Rien de neuf sous le soleil des tropiques


Des idées et des mots

Pour beaucoup, l’Afrique est un épicentre majeur du bouillonnement qui lie le religieux et le politique en un ballet souvent sanglant. On pourrait légitimement penser que l’Afrique présente une perméabilité singulière au phénomène religieux. Eh bien, il n’en n’est rien. En tout cas pas selon Jean-François Bayart, politologue français et enseignant à l’Institut des hautes études internationales et du développement à Genève. Pour lui, si l’Afrique se distingue d’autres régions du monde, ce n’est pas en raison du foisonnement des mouvements religieux qui interfèrent en permanence avec le politique (ou l’inverse) mais au fait que ces mouvements ont leurs origines à l’extérieur de la culture africaine. Sauf, bien entendu, en ce qui concerne la sorcellerie -“monde de l’invisible” comme le qualifie Bayart – mais qui ne se distingue pas vraiment de ce qui se passe sur d’autres continents, y compris l’Europe dans des périodes pas si lointaines.
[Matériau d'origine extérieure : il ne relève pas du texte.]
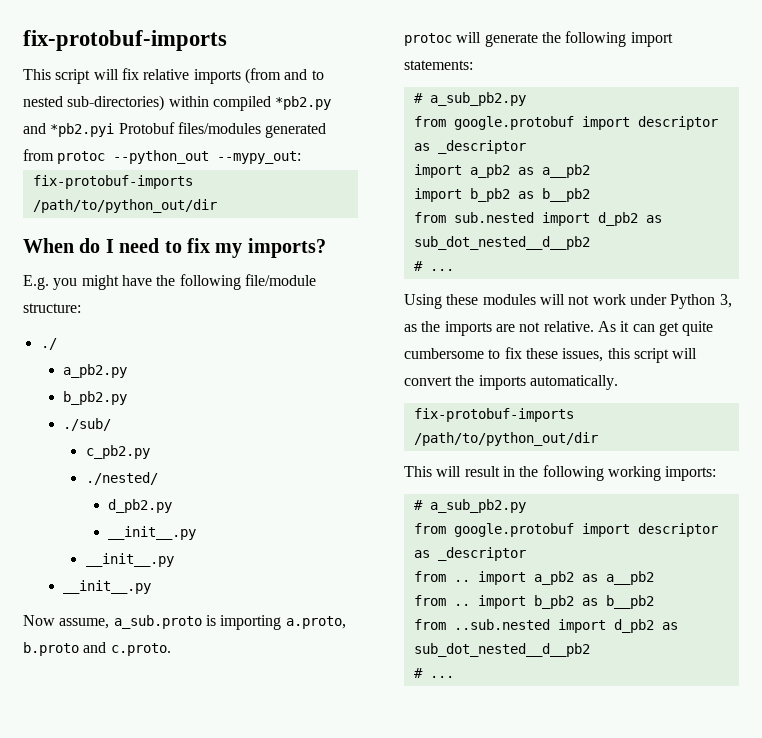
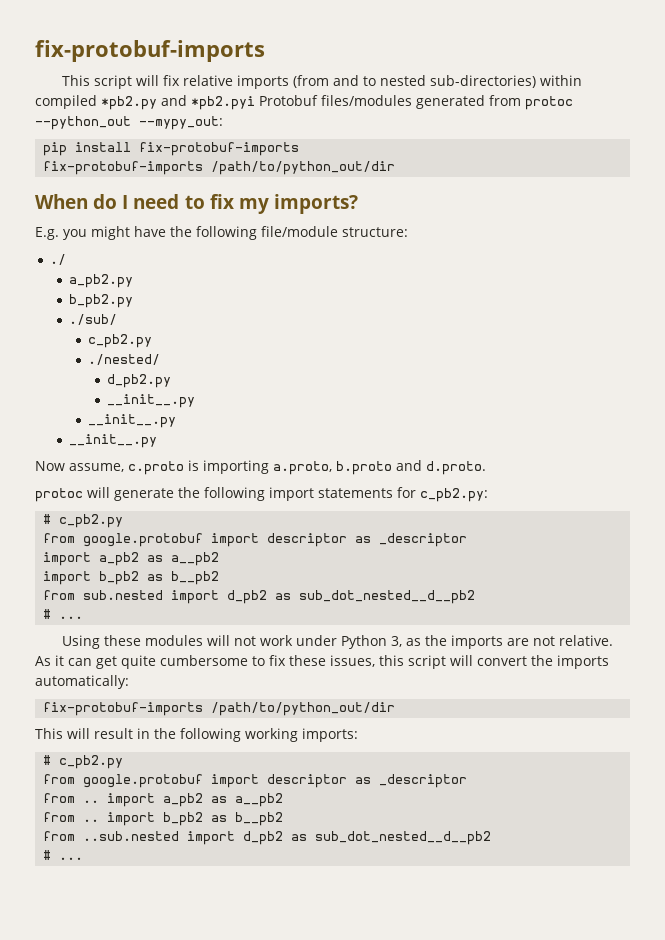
(302, 157) none -> [43,142,300,156] // pip install fix-protobuf-imports
[113,615,202,629] a_sub.proto -> [128,461,184,475] c.proto
[110,643,171,656] c.proto. -> [426,461,486,475] d.proto.
[404,60,473,70] [413,92,526,106] statements: // # a_sub_pb2.py -> [318,487,488,502] [43,514,124,528] statements for c_pb2.py: // # c_pb2.py
[529,375,618,390] automatically. -> [35,675,129,689] automatically:
[429,499,526,513] a_sub_pb2.py -> [59,755,124,769] c_pb2.py

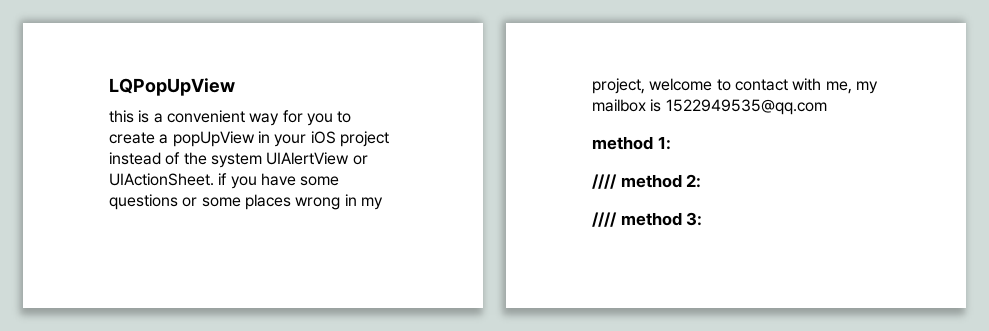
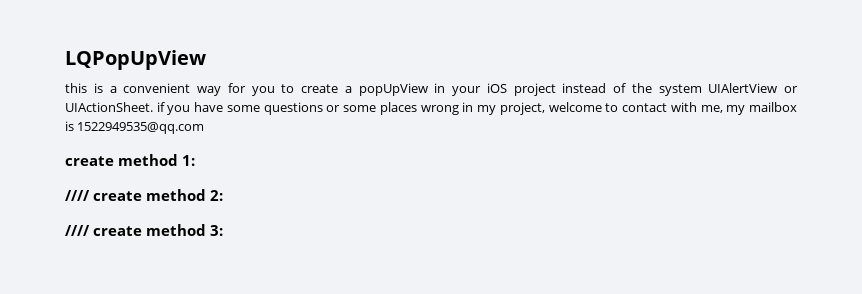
(827, 107) none -> [65,156,114,166] create
(617, 181) none -> [93,191,142,201] create
(617, 219) none -> [93,226,142,236] create

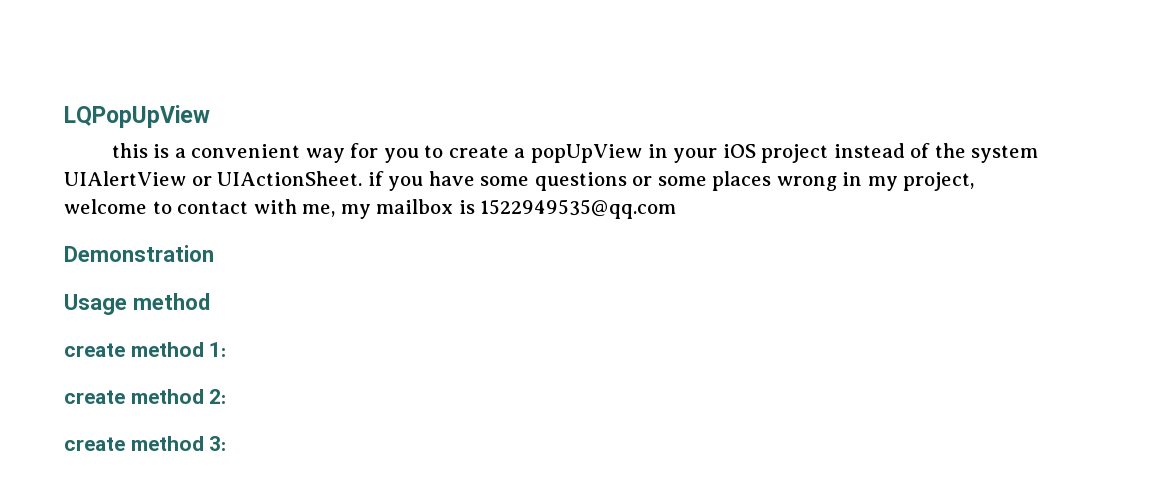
(205, 128) none -> [64,245,214,262] [64,293,210,315] // Demonstration // Usage method
[65,190,90,201] //// -> (227, 349) none
[65,225,90,236] //// -> (227, 396) none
En réalité, la combinatoire politico-religieuse africaine d’aujourd’hui est connectée aux transformations qui agitent le champ religieux global. Comme aux “temps bénis des colonies”, elle est même de plus en plus dépendante de logiques extérieures. À ce petit jeu, le christianisme et l’islam y sont largement hégémoniques mais le judaïsme se fait également sentir ainsi que, dans une moindre mesure, l’hindouisme. Même les cultes syncrétistes comme le Kimbanguisme, le vaudou, des mouvements comme Croix Koma du Bas-Congo ou la Lord’s Resistance Army d’Ouganda, sont “souchés” sur l’une ou l’autre grande religion mondialiste comme, en l’occurrence, le christianisme. Seuls peut-être échappent à cette dépendance culturelle des cultes traditionnels plus insaisissables comme le Poro d’Afrique de l’Ouest. Mais, comme le souligne en conclusion Jean-François Bayart, l’Europe et l’Asie n’ont jamais fonctionné autrement, sauf dans les périodes les plus récentes. Les grands rois habsbourgeois, bourbon, ottoman, safavide ou moghol étaient tous guidés par une vision messianique. Le sabre et le goupillon n’en finissent pas de se combiner l’un avec l’autre pour alimenter l’histoire, en Afrique comme ailleurs. Mais le choc colonial continue à produire des effets massifs jusque dans l’imaginaire religieux quotidien des populations et c’est peut-être là que réside, selon l’auteur, la véritable singularité de l’Afrique.